Mitt Romney, the 2012 presidential candidate who is now running for the Senate in Utah, said on Twitter that he was “heartbroken” over the news.

 

The latest attack came as the American military has retreated to a more cautious position following a widespread rumor about the killing of the powerful police chief of Kandahar Province, which has created mistrust with Afghan allies.

On Oct. 18, the chief, Gen. Abdul Raziq, was shot dead by a teenage Taliban infiltrator as he was walking out of a meeting with the top American and NATO commander, Gen. Austin S. Miller.

General Miller, who was standing steps away, survived a second round fired in the direction of the other dignitaries.
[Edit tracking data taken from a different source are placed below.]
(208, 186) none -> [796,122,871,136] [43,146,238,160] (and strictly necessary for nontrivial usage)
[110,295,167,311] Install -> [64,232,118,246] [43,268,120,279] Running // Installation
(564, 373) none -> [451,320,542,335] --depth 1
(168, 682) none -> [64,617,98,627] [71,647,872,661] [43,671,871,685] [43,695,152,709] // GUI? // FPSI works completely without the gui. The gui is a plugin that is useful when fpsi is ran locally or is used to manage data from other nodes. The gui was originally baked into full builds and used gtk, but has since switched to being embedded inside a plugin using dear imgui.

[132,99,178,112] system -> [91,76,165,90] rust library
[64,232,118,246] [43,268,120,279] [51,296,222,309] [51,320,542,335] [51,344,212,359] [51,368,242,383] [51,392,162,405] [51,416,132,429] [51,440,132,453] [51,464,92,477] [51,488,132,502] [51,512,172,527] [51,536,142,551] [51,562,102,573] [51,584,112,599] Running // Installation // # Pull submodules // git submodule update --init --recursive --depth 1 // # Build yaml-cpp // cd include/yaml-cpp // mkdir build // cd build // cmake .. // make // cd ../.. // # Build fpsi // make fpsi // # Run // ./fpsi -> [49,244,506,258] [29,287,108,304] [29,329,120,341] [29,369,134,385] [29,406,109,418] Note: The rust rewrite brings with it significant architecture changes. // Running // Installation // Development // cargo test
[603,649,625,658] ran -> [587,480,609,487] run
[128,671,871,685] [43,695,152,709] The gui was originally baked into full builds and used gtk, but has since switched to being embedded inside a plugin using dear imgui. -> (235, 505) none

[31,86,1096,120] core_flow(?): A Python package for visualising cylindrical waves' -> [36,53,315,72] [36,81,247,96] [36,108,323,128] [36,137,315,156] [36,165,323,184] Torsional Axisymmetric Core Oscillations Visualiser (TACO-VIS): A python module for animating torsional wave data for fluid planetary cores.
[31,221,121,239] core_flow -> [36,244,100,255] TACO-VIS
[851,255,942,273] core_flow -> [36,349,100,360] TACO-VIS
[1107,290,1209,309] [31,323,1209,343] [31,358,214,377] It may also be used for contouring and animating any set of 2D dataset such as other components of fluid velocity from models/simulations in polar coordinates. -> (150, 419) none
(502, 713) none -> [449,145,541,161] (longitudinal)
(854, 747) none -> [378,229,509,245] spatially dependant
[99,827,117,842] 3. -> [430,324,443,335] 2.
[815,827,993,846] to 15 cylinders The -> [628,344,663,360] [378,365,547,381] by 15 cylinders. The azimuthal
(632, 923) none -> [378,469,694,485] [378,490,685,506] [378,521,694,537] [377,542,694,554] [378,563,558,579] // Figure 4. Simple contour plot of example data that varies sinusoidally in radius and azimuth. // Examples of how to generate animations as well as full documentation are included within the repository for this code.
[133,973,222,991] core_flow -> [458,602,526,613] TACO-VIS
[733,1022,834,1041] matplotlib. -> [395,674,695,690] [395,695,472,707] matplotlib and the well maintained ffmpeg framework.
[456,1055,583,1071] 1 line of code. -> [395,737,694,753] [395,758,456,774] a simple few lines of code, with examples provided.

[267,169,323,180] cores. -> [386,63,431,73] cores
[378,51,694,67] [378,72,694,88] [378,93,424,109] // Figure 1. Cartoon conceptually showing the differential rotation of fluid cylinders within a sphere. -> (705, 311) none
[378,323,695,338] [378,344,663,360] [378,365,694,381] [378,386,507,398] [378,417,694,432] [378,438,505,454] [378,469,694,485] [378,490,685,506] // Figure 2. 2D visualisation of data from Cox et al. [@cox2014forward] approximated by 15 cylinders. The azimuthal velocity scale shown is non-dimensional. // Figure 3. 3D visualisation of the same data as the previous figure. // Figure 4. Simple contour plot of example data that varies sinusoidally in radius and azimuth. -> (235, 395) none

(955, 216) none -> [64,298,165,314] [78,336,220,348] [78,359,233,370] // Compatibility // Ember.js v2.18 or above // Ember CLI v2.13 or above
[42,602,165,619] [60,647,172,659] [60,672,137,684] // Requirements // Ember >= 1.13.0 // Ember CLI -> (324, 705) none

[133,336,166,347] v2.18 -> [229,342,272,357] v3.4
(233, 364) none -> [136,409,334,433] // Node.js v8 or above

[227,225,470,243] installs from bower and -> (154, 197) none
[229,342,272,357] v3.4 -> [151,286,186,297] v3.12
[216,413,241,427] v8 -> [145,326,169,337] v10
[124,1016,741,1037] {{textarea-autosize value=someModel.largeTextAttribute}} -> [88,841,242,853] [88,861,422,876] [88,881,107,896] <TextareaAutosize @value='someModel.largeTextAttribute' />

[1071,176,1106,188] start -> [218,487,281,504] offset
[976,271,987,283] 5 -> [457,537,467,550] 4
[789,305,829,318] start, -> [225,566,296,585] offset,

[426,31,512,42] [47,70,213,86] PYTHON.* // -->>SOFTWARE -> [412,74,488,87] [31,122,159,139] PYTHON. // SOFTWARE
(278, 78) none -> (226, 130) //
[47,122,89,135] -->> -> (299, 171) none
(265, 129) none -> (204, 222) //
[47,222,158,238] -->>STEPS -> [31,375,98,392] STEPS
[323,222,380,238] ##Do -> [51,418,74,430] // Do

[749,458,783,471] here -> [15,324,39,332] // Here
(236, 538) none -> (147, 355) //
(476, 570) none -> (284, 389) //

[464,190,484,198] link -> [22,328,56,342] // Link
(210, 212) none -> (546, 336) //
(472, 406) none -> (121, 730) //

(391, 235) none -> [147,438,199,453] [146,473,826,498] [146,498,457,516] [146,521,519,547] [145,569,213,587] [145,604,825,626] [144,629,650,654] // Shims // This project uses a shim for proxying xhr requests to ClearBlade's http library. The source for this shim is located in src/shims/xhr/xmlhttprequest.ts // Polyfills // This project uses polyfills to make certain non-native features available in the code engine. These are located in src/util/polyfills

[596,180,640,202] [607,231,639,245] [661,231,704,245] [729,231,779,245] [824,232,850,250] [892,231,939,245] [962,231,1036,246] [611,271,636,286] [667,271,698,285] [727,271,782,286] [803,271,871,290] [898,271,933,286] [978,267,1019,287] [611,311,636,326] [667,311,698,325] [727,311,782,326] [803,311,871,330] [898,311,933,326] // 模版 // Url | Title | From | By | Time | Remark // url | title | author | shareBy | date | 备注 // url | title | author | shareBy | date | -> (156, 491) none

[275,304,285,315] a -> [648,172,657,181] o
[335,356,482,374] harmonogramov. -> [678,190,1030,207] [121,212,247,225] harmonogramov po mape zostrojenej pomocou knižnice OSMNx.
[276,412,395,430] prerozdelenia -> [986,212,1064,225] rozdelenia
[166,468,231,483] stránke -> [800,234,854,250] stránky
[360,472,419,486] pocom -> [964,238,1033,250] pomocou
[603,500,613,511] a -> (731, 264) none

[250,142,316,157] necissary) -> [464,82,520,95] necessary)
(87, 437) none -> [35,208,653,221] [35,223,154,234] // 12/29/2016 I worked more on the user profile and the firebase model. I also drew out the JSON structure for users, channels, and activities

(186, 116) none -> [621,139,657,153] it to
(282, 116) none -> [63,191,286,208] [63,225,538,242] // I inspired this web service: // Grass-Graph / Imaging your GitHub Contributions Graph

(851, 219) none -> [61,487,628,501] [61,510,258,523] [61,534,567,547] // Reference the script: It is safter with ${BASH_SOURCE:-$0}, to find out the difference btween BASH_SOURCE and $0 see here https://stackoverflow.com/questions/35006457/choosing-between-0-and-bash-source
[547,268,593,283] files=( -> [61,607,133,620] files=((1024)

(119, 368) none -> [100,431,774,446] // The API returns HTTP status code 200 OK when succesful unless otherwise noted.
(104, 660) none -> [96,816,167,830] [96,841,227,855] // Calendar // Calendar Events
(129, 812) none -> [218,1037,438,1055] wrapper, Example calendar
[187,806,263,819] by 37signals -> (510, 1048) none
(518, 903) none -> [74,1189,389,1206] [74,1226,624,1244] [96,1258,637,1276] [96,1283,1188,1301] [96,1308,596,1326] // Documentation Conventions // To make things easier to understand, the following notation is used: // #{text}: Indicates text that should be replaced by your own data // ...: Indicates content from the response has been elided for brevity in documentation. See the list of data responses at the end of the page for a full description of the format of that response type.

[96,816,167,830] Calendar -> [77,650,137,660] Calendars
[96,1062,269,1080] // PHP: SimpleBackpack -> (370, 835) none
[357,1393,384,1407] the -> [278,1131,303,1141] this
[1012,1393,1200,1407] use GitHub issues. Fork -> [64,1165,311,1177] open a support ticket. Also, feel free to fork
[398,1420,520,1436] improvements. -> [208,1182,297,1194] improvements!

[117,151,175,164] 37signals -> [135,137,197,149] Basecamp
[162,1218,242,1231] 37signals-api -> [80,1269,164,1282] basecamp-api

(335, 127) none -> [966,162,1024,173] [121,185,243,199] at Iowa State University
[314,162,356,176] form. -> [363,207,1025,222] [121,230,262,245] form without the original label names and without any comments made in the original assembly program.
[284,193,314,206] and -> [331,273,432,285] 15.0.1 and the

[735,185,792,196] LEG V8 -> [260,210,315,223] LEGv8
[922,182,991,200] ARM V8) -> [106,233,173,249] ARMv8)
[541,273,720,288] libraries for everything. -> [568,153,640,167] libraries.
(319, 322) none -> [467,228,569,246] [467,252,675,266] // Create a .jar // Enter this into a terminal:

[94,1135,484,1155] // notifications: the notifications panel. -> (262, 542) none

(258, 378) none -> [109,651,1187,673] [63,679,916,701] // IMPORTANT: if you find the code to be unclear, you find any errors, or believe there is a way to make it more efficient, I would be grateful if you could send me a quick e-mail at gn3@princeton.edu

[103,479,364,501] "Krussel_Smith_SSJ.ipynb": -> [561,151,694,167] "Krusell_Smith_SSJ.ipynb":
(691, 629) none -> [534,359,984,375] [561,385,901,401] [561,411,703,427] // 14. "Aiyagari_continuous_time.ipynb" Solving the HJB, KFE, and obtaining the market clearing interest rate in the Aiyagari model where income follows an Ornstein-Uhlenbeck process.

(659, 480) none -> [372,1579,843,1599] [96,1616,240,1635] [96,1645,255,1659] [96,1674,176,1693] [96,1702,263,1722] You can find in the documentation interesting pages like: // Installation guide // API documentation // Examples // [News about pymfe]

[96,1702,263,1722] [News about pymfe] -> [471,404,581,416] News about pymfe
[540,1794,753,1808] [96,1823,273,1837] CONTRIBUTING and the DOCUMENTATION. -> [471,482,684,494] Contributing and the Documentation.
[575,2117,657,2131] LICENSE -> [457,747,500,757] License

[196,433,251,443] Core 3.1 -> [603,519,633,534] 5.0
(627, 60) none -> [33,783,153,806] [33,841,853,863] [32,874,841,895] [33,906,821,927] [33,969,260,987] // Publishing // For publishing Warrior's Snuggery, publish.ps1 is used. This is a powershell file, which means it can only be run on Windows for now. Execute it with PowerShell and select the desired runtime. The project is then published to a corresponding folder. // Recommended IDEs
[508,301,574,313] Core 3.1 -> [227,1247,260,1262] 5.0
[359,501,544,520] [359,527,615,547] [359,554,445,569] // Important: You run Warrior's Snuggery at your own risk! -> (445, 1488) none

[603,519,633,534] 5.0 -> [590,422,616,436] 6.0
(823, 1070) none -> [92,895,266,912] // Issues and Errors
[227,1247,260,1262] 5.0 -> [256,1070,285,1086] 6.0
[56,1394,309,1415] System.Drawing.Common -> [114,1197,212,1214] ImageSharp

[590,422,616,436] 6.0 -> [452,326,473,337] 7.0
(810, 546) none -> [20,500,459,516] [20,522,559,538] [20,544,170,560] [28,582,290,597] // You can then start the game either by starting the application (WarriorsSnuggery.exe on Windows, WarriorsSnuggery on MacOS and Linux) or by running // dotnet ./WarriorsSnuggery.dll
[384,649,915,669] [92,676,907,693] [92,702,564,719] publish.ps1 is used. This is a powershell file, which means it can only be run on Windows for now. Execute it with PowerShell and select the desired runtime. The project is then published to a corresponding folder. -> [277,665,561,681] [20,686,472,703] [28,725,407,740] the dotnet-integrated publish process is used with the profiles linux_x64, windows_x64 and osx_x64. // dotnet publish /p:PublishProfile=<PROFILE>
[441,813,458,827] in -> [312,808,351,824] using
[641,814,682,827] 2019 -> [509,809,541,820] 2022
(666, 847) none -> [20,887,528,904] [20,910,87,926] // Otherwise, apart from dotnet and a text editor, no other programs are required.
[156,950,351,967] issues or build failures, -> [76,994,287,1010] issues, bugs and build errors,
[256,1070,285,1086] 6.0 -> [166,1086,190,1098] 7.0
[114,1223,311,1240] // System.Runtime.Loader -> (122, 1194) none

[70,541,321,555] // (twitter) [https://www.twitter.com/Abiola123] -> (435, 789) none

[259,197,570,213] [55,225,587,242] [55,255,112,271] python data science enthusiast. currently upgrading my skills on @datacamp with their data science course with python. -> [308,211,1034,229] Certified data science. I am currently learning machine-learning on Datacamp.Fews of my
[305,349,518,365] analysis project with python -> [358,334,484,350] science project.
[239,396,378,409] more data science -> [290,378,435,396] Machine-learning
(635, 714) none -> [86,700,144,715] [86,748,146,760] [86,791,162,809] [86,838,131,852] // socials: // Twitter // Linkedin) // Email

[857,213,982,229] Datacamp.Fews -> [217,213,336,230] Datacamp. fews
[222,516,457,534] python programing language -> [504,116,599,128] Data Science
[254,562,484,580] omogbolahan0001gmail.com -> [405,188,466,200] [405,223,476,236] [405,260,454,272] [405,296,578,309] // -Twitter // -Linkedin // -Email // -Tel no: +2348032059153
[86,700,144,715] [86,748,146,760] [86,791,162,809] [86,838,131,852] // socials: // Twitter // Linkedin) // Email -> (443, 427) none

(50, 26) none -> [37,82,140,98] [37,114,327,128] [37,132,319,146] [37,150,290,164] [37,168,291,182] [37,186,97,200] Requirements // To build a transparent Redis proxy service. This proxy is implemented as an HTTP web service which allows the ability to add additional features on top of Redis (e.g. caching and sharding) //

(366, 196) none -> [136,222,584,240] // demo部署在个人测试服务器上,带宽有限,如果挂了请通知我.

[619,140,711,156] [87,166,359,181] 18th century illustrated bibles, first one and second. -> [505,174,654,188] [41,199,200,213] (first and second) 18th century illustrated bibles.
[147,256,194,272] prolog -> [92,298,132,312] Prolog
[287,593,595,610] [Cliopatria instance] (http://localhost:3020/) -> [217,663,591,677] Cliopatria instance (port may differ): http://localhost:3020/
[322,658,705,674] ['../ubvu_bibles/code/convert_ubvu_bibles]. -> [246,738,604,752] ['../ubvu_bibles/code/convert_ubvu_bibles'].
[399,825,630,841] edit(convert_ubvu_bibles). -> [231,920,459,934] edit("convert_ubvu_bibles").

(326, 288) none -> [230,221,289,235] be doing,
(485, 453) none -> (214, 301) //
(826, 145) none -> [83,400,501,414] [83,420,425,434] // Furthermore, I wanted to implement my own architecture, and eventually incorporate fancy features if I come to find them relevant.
As detailed in a New York Times report, a guard at the scene, who United States officials said they believed could have been a second infiltrator, shouted that the Americans had shot the Afghan general.

It led to tensions with Afghan forces that cast a cloud over the relationship. Afghan and American forces clashed as the American convoy was leaving the compound, with United States forces shooting one Afghan guard dead.

The American military has struggled to contain the disinformation, and senior Afghan officials have tried to quash the rumor.

The concern peaked after an Afghan commando opened fire on coalition forces on Oct. 22 in the west of the country following what Afghan officials said had been a verbal clash over the killing of General Raziq.